Um dos pontos de encontro mais icônicos de Campo Grande está no centro de uma proposta que busca equilibrar o ordenamento urbano com a sobrevivência econômica de dezenas de famílias. O vereador Ronilço Guerreiro apresentou um Projeto de Lei para transformar os Altos da Avenida Afonso Pena no corredor "Nossa Orla", um espaço oficialmente reconhecido para cultura, lazer e gastronomia.
A iniciativa ganha urgência após notificações da Prefeitura para que comerciantes deixassem o local em curto prazo. Para Guerreiro, a remoção abrupta ignora a função social desses trabalhadores.
"Como não temos praia, os Altos da Afonso Pena são a nossa orla. É o ponto de encontro da nossa gente e precisa de organização, não de exclusão", argumenta o parlamentar.
O projeto não propõe uma liberação desordenada, mas sim um marco regulatório. Entre os principais pontos da proposta estão:
Prazo de 120 dias para regulamentação: esse tempo será concedido para que os empreendedores se regularizem perante o município, após aprovação na casa de leis e sancionado pela prefeitura.

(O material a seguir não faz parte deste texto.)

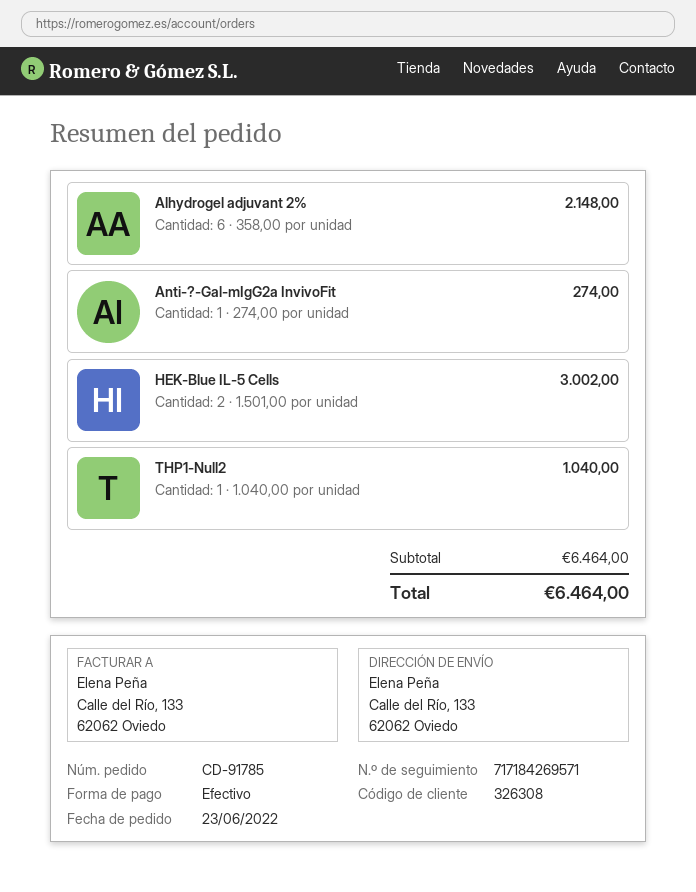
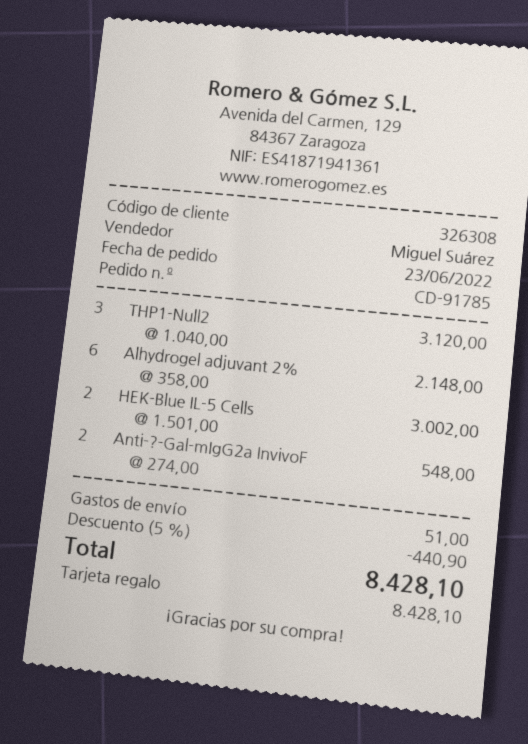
payment method: cash -> gift card
Anti-?-Gal-mIgG2a InvivoFit: 1 x 274.00 = 274.00 -> 2 x 274.00 = 548.00
THP1-Null2: 1 x 1040.00 = 1040.00 -> 3 x 1040.00 = 3120.00
discount: none -> 5% = 440.90
shipping: none -> 51.00
total: 6464.00 -> 8428.10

Normas Sanitárias e Ambientais: Exigência de gestão rigorosa de resíduos e uso de materiais menos poluentes, respeitando a proximidade com o Parque das Nações Indígenas e o Bioparque Pantanal.
Ordenamento Urbano: Definição de critérios para o funcionamento de estabelecimentos móveis, garantindo segurança e fluidez no trânsito na região.
De acordo com o projeto, além de proteger empregos, a criação do corredor visa potencializar o turismo na Capital. Segundo Ronilço, ao oficializar a vocação gastronômica da área, Campo Grande ganha um ambiente mais atrativo e seguro para moradores e visitantes.
"A concessão desse prazo de transição é uma medida de justiça e sensibilidade social. Permite que a Prefeitura organize o espaço sem gerar desemprego", reforça.
O projeto agora segue para tramitação nas comissões da Câmara Municipal. Se aprovado, caberá ao Executivo regulamentar o uso do espaço, transformando a "praia dos campo-grandenses" em um modelo de desenvolvimento sustentável e economia criativa.